Впереди снова окликнули. Человек шагнул на зов, уже понимая, что напрасно надеется: нет в зимнем лесу людей, это Ман водит его кругами. И будет водить, пока у путника не закончатся силы, пока не рухнет тот лицом в сугроб. Нужно забыть про лесной морок — самому искать жилье. Только прохожий давно потерял направление и безнадежно заблудился. А сыплющий с неба мелкий снег замел следы, не давая возможности вернуться. Да и куда возвращаться? Позади — только пепелище, оставшееся от ограбленной и сожженной налетевшими степняками деревни… По виду мужчины даже Ман может догадаться о случившемся: одет слишком легко — одна рубаха да портки. Борода и волосы растрепаны, искаженное горем лицо — черно от гари: явно селянин, спасающийся от нежданной беды. К груди беглец прижимал закутанного в тряпицу ребенка, второй — постарше и выносливей — шагал рядом, держась за полу рубахи.

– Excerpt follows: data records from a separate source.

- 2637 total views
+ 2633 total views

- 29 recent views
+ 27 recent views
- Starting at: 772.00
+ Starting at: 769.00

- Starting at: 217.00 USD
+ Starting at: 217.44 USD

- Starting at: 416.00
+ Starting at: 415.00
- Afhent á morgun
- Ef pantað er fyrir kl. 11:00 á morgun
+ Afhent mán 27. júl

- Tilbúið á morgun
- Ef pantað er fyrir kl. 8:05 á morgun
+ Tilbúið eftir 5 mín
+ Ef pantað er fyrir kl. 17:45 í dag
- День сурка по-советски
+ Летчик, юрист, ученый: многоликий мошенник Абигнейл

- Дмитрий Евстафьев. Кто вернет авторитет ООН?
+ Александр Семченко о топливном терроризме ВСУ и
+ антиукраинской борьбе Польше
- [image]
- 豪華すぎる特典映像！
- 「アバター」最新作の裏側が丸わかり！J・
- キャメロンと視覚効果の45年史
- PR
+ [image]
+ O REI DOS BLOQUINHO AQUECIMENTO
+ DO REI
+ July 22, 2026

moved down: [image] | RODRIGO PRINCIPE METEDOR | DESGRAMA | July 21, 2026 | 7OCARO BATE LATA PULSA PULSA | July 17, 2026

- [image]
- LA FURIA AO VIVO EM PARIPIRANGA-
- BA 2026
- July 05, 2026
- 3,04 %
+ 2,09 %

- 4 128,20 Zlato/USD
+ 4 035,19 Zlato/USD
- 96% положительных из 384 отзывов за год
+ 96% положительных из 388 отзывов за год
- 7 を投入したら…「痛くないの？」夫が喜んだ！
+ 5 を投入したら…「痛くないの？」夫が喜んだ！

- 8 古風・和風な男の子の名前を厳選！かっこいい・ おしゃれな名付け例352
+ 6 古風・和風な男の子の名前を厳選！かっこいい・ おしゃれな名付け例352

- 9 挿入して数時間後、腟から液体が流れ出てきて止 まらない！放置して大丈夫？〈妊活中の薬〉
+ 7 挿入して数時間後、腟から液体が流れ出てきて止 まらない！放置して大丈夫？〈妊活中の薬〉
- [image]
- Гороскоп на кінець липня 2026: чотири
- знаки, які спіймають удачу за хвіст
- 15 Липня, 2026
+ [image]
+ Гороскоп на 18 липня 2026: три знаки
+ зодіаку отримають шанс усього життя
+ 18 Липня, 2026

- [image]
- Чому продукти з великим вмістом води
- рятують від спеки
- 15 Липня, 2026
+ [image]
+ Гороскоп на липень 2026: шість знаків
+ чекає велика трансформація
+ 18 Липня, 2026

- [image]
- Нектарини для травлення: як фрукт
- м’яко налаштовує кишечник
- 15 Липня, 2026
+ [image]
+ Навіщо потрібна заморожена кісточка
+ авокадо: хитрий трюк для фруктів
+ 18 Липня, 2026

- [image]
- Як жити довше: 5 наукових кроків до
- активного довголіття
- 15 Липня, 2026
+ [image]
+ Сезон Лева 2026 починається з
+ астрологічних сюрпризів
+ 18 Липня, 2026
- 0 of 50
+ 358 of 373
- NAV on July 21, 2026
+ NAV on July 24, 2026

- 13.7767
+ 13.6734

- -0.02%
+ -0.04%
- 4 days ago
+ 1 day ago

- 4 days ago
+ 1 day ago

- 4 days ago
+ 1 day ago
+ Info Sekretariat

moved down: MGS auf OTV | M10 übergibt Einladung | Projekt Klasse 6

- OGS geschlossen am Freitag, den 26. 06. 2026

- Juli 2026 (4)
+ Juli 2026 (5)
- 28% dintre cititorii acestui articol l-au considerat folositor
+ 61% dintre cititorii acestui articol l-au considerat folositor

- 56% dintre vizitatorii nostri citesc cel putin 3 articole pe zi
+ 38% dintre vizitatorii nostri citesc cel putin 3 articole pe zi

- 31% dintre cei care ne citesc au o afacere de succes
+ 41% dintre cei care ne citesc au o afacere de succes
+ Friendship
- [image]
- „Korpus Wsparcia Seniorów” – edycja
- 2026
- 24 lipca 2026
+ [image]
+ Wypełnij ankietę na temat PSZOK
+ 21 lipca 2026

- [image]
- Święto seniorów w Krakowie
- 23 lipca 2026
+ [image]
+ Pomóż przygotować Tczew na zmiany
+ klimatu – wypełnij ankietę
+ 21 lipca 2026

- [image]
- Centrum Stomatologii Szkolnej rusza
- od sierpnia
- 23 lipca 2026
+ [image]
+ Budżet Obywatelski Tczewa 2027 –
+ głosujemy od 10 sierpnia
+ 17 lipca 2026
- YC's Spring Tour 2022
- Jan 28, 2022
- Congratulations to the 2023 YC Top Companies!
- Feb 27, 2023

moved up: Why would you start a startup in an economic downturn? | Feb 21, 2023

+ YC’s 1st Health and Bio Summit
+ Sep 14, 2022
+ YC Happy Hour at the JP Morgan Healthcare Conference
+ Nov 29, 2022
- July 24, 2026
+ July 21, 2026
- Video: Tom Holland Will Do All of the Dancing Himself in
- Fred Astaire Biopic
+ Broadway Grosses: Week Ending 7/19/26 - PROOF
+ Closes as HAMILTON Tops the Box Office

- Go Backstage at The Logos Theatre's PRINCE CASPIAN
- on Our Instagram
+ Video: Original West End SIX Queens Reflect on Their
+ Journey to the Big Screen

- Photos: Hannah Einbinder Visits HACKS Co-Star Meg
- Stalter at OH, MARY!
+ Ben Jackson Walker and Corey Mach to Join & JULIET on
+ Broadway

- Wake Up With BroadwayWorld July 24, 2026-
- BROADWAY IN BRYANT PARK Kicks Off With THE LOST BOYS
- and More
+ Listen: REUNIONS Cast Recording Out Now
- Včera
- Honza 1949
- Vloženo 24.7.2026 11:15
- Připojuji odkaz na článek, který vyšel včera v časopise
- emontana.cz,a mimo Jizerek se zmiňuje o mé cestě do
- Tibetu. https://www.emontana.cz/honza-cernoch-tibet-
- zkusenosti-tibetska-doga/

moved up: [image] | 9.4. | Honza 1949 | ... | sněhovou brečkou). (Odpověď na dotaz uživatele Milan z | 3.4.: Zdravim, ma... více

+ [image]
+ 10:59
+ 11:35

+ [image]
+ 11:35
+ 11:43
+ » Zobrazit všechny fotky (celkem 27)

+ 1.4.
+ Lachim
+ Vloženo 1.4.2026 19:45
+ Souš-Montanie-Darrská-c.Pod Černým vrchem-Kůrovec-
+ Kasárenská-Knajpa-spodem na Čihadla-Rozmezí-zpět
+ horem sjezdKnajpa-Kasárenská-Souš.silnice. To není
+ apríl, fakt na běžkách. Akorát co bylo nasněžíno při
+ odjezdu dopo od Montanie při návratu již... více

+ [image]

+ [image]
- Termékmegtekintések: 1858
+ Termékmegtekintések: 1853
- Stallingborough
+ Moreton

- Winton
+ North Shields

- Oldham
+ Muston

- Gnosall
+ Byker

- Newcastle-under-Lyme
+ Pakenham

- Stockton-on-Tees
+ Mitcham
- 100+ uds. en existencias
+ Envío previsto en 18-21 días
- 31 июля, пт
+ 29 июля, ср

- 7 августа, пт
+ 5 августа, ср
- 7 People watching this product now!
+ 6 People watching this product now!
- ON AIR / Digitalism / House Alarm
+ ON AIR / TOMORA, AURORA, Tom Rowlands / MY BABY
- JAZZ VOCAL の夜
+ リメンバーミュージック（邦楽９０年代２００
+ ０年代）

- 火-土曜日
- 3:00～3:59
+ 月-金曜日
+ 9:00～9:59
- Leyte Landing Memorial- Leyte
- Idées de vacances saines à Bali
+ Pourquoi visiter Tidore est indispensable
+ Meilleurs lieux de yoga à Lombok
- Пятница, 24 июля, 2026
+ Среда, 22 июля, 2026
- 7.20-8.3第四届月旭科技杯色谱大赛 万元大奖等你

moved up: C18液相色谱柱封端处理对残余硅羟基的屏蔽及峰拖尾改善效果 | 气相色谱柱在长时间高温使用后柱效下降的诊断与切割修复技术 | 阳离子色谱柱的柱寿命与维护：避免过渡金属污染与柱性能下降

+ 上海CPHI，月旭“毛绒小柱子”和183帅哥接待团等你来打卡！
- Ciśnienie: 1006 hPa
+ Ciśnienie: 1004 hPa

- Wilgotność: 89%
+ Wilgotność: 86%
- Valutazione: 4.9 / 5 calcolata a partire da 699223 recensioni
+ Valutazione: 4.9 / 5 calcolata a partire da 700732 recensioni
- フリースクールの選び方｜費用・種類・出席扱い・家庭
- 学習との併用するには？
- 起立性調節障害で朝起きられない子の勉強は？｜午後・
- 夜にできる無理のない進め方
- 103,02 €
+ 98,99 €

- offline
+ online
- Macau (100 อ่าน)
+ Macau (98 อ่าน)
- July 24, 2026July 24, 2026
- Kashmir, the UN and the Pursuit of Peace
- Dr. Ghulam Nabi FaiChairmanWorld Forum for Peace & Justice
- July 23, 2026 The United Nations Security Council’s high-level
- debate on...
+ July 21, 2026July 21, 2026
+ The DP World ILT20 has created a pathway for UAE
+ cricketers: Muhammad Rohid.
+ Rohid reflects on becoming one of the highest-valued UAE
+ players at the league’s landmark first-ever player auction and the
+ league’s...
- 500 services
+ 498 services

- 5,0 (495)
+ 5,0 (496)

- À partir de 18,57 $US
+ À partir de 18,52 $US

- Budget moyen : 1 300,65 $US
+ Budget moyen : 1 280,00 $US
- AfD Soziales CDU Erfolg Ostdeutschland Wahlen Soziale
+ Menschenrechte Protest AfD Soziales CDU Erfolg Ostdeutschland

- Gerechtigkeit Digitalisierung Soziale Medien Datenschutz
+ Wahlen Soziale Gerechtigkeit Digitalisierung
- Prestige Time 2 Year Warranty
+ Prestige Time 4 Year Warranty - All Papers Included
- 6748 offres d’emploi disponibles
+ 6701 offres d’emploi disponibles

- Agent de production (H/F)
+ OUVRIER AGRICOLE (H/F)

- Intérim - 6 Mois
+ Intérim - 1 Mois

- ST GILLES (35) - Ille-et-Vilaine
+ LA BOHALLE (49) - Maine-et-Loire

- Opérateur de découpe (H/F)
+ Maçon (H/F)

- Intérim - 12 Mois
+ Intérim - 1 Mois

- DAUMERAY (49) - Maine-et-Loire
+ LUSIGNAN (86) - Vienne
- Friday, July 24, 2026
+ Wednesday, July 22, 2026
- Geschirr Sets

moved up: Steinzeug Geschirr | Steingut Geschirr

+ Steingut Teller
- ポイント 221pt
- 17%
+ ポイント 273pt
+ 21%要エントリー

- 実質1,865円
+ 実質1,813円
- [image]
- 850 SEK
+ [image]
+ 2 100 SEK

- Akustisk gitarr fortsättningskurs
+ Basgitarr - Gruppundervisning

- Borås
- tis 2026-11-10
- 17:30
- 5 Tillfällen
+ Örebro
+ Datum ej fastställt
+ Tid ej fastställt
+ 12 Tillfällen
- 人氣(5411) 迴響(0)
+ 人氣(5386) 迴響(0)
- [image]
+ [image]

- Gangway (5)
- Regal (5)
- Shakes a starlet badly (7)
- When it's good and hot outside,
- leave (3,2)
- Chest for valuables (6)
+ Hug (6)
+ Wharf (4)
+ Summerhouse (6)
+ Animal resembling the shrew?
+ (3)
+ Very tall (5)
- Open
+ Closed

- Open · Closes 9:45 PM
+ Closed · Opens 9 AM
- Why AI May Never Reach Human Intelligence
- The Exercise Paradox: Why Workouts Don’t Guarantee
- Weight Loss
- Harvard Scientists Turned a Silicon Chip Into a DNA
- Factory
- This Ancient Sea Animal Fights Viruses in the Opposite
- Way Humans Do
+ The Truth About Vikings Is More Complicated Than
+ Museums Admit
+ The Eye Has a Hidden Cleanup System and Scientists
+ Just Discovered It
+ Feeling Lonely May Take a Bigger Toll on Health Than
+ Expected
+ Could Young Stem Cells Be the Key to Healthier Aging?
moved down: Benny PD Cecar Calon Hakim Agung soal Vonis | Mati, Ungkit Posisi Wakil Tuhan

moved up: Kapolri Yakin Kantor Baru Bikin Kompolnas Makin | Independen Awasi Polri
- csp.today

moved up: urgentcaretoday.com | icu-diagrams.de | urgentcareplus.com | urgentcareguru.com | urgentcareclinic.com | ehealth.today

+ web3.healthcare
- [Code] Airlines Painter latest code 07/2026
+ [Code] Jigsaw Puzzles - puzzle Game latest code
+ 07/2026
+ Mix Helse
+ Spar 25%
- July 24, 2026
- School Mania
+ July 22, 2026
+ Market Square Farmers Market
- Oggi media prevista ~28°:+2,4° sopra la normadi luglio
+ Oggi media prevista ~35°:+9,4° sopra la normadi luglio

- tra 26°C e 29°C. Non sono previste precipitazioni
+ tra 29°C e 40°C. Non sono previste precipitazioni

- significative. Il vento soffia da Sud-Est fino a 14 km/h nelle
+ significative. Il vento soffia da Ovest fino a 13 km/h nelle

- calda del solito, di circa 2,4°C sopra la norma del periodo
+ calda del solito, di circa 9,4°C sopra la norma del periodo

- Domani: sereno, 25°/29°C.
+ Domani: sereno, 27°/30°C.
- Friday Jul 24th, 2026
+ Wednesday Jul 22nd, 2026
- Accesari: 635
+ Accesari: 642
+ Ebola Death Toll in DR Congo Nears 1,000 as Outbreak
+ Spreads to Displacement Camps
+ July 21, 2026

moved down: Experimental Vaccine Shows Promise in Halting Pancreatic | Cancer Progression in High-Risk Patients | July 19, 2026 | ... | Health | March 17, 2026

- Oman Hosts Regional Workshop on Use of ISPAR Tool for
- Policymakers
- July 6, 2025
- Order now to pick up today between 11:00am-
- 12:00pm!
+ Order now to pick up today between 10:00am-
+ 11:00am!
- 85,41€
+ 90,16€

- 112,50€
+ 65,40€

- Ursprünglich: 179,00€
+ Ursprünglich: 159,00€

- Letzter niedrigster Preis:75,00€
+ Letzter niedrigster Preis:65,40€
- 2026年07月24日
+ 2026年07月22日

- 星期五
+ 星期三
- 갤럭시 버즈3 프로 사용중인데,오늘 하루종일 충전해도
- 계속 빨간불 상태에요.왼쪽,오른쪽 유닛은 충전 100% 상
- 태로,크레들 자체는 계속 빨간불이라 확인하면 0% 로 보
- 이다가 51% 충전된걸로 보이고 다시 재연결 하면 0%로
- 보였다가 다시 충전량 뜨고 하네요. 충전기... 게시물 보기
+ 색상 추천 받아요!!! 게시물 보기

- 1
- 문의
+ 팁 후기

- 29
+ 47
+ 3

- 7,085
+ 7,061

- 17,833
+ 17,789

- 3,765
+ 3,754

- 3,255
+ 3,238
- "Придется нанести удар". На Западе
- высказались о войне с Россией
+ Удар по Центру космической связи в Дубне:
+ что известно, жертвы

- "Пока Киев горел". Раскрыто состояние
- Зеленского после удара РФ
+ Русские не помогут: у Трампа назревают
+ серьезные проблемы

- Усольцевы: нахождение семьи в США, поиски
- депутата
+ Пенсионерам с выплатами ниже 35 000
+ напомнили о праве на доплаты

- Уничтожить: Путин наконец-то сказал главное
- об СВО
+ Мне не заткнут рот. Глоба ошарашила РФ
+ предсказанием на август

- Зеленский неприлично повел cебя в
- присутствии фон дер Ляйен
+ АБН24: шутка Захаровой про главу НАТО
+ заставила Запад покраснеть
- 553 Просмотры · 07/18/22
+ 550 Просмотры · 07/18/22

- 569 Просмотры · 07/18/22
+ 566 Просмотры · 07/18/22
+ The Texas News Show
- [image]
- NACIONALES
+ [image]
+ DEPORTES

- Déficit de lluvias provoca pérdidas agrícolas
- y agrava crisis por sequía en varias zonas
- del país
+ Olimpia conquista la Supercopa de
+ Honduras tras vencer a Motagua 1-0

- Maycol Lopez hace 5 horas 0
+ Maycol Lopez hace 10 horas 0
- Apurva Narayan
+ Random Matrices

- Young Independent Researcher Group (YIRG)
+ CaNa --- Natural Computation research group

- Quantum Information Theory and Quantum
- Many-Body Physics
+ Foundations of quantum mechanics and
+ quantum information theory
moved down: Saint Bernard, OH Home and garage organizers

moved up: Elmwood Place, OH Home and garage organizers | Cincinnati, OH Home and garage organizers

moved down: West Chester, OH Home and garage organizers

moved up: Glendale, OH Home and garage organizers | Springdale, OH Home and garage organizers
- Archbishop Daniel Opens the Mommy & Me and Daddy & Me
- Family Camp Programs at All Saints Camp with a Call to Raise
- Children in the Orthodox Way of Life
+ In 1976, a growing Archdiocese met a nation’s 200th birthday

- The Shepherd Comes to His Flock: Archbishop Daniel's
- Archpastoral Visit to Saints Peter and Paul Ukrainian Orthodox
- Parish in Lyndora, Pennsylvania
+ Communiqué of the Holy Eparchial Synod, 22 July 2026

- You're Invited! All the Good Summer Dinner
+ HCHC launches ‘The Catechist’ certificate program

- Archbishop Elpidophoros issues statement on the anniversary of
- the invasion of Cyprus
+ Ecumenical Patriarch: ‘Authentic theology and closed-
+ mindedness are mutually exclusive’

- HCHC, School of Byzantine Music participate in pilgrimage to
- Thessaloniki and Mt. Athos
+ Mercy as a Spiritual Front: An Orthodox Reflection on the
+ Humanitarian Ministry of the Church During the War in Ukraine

Вот человек остановился, со свистом перевел дыхание, огляделся. Вокруг — черные одинаковые стволы и белая круговерть метели. Куда идти — неясно. И тут на расстоянии вытянутой руки возникла белая фигура… Ман. Путник отступил на шаг, зашептал охранный заговор. Но лесной дух только хмыкнул, глянул ледяными глазами, зашелестел:
— Что выбираешь, человек: в этом лесу кости сложить или со мной договориться?
На миг у мужчины перехватило горло, потом хрипло вырвалось:
— Чего ты просишь?
— Отдай мне одного сына. За это я отведу к жилью — тебя и второго ребенка.
Селянин опустил глаза, тихо, почти шепотом, ответил:
— Это не мои сыновья, соседкины. Я ими распоряжаться не в праве.
Ман снова усмехнулся, надул щеки:
— А жива ли соседка? Сам знаешь, что нет. Да и не выбраться тебе отсюда без моей помощи. Думай — всех погубить или кого-то одного.
На этот раз мужчина молчал невыносимо долго. Наконец поднял глаза, протянул Ману живой сверток:
— Этот хворый, мне все равно его не спасти. Только поклянись, что к жилью нас выведешь.
— Не жить мне в этом лесу, не заманивать прохожих, если нарушу слово, — приблизившись, ответил дух. Заглянул внутрь свертка, отодвинув тряпицу:
— Ладный какой. То, что нужно.
Опять посуровел:
— Положи дитя на землю, вон под ту ель. И ступай за мной. Сил у тебя немного, поэтому быстро пойдем, пока мороз тебя совсем не сковал. Под ноги не смотри — главное, спину мою не выпускай из виду...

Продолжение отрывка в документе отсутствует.